--- TASK TO COMPLETE ---
Report the count of lines containing the word "但是读写比较慢" in the entries below, and nothing more.

--- STUDY MATERIAL ---
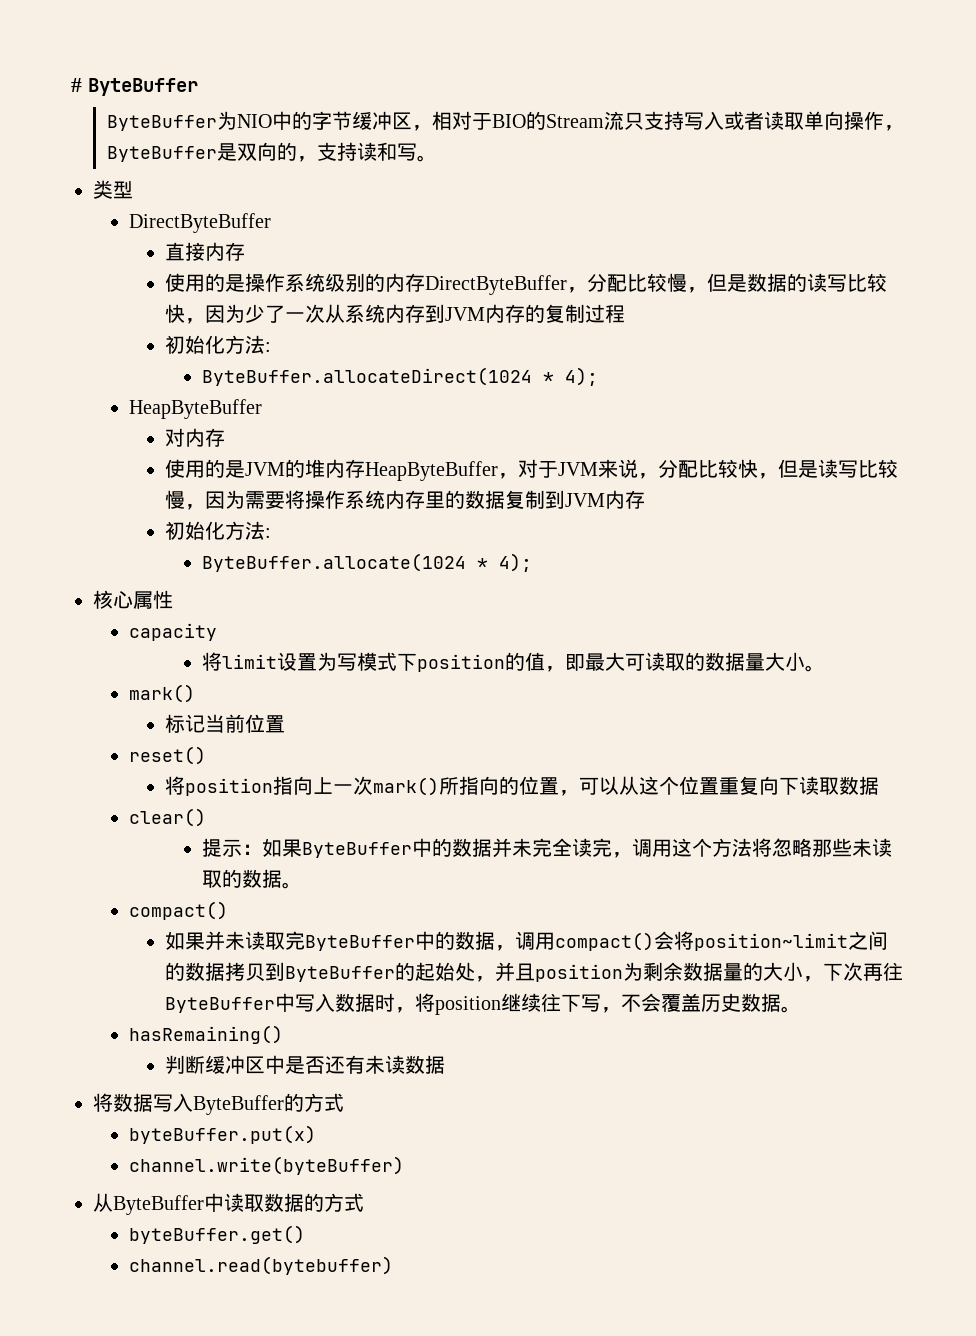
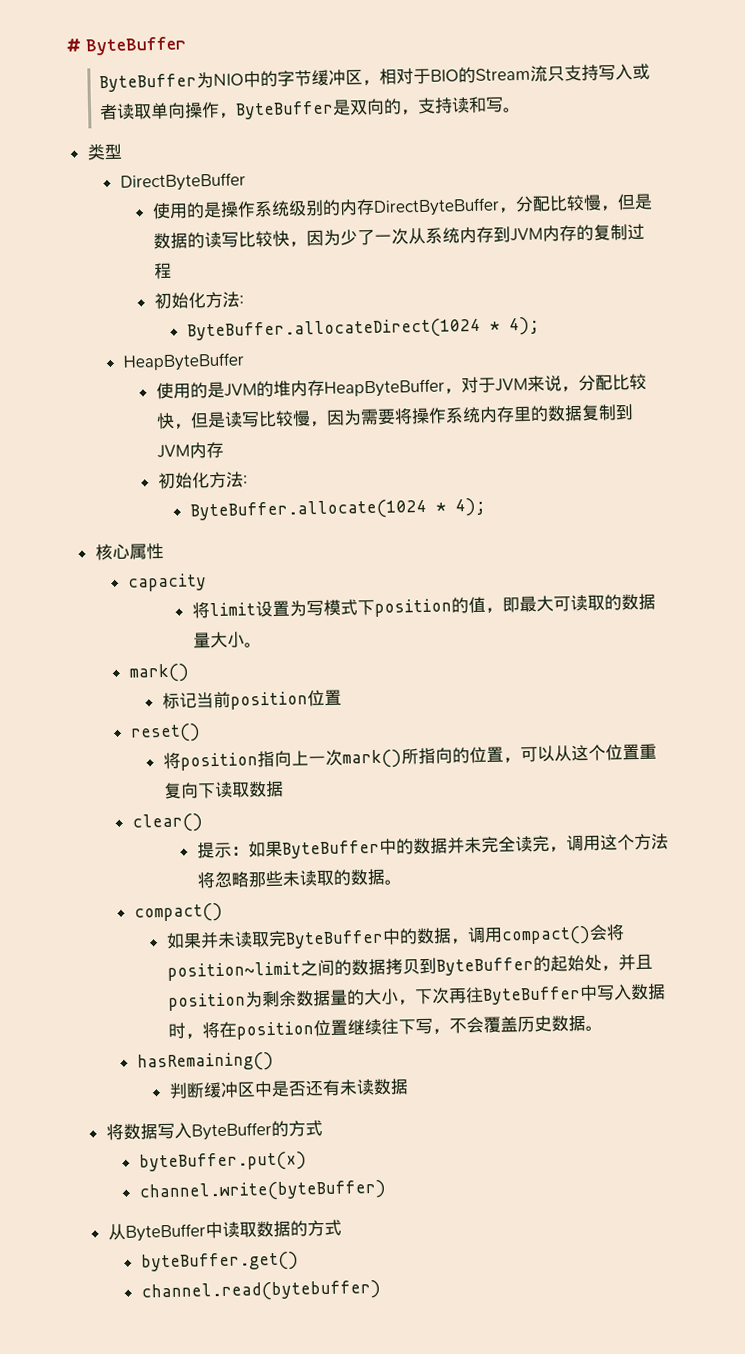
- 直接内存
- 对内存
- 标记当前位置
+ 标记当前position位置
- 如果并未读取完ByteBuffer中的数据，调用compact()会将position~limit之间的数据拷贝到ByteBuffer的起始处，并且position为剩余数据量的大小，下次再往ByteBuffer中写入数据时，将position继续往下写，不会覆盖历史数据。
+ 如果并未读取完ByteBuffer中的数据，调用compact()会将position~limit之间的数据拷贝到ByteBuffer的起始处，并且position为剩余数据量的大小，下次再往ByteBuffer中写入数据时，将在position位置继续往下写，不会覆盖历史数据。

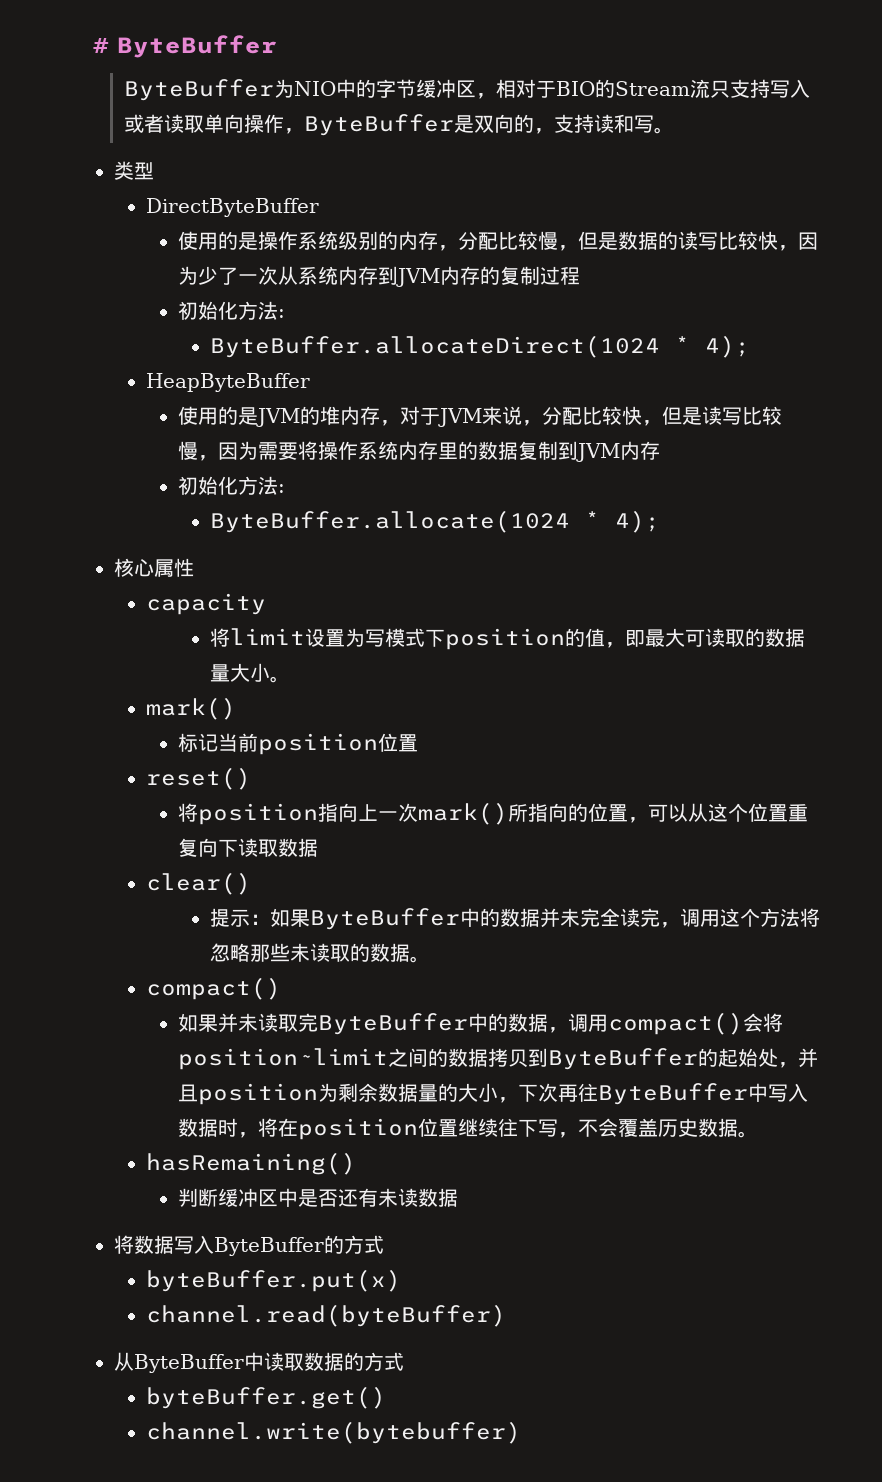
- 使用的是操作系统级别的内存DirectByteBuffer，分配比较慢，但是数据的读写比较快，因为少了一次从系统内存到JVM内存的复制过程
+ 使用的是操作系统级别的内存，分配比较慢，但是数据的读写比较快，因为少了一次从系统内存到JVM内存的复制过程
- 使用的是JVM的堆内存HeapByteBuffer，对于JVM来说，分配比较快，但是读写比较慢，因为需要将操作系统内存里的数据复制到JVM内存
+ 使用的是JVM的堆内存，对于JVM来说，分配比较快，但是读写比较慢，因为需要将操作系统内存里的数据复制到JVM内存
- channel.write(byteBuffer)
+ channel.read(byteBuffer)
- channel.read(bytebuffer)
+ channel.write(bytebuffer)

--- ANSWER FOR THE TASK ---
2